(BRIEF) Wherever a line in the records below contains "sets", copy that line.

(DATA PROVIDED)

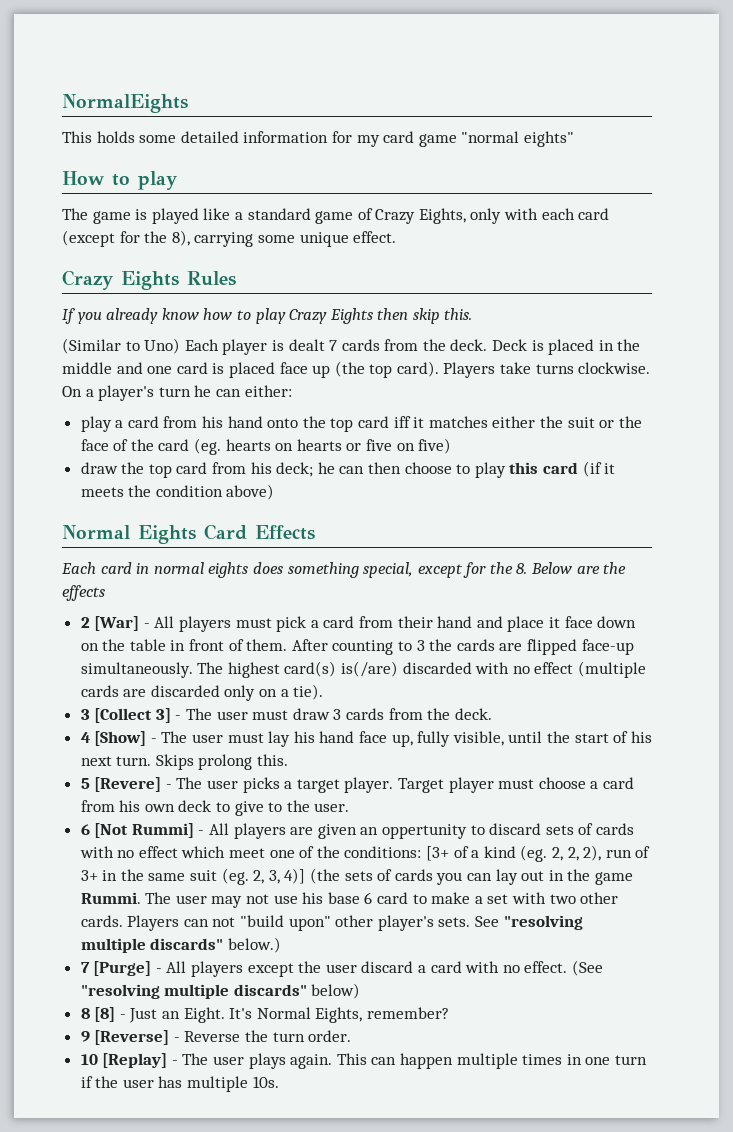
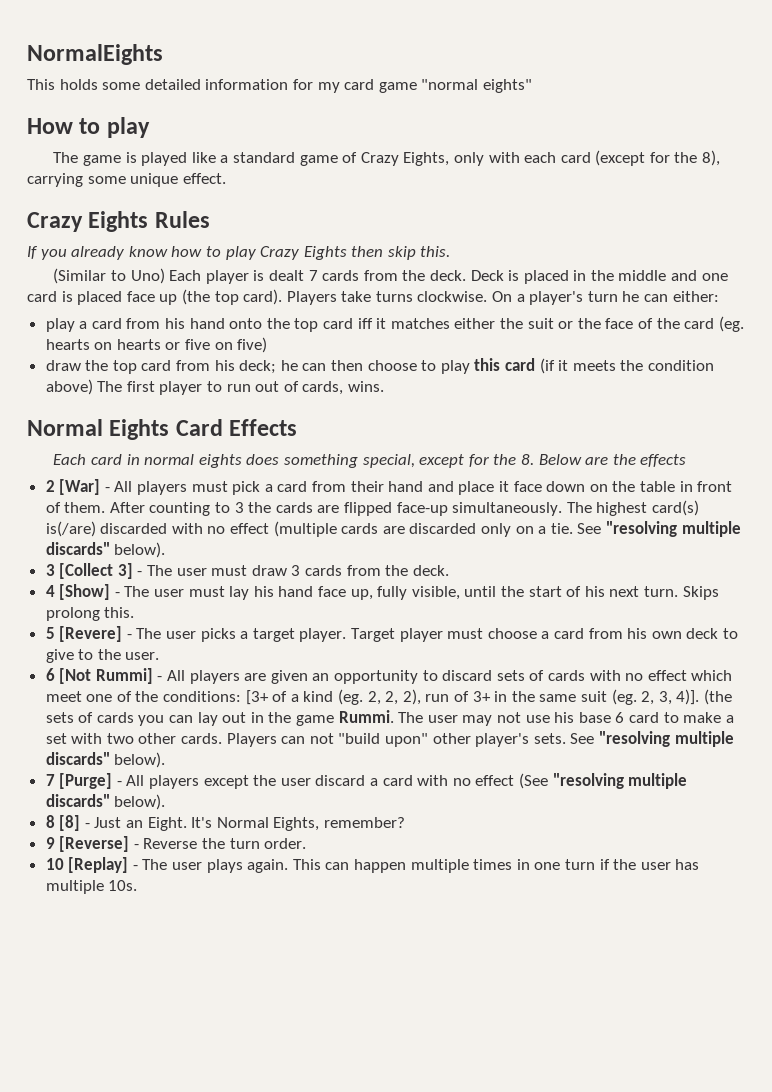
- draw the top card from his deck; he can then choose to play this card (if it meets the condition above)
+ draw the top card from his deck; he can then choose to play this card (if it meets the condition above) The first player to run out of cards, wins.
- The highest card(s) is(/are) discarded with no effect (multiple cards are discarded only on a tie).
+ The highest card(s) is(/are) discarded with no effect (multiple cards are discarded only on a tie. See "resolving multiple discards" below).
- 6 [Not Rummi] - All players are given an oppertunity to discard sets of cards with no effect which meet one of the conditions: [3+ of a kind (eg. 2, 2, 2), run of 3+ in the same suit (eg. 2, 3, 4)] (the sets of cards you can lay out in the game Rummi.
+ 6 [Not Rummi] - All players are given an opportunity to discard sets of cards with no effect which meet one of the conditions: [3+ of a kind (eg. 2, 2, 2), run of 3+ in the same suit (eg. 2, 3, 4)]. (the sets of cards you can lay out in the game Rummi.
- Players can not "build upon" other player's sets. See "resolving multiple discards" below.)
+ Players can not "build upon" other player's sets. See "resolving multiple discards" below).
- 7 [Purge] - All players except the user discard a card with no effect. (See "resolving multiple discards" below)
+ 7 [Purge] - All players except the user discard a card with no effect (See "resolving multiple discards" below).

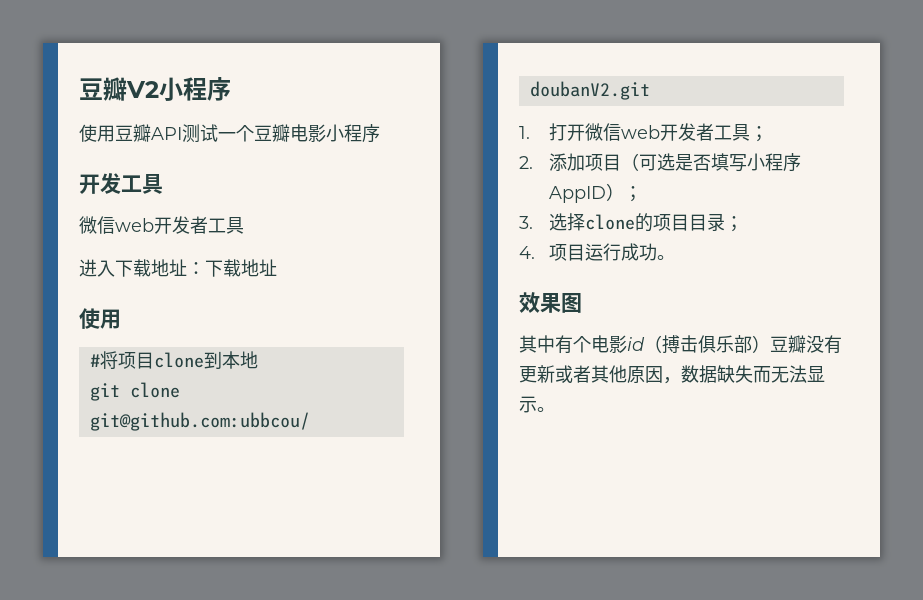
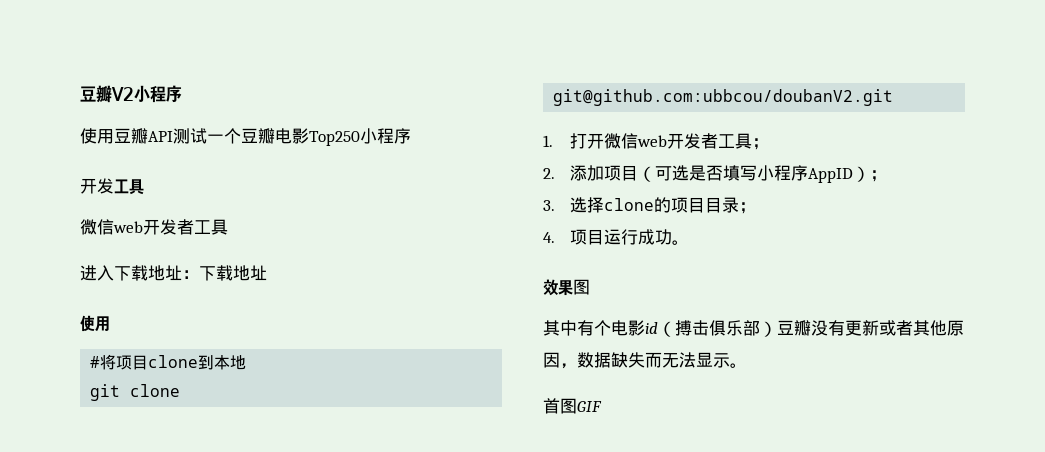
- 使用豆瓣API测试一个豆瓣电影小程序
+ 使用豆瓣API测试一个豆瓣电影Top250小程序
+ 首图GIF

(RESPONSE AREA)
- 6 [Not Rummi] - All players are given an oppertunity to discard sets of cards with no effect which meet one of the conditions: [3+ of a kind (eg. 2, 2, 2), run of 3+ in the same suit (eg. 2, 3, 4)] (the sets of cards you can lay out in the game Rummi.
+ 6 [Not Rummi] - All players are given an opportunity to discard sets of cards with no effect which meet one of the conditions: [3+ of a kind (eg. 2, 2, 2), run of 3+ in the same suit (eg. 2, 3, 4)]. (the sets of cards you can lay out in the game Rummi.
- Players can not "build upon" other player's sets. See "resolving multiple discards" below.)
+ Players can not "build upon" other player's sets. See "resolving multiple discards" below).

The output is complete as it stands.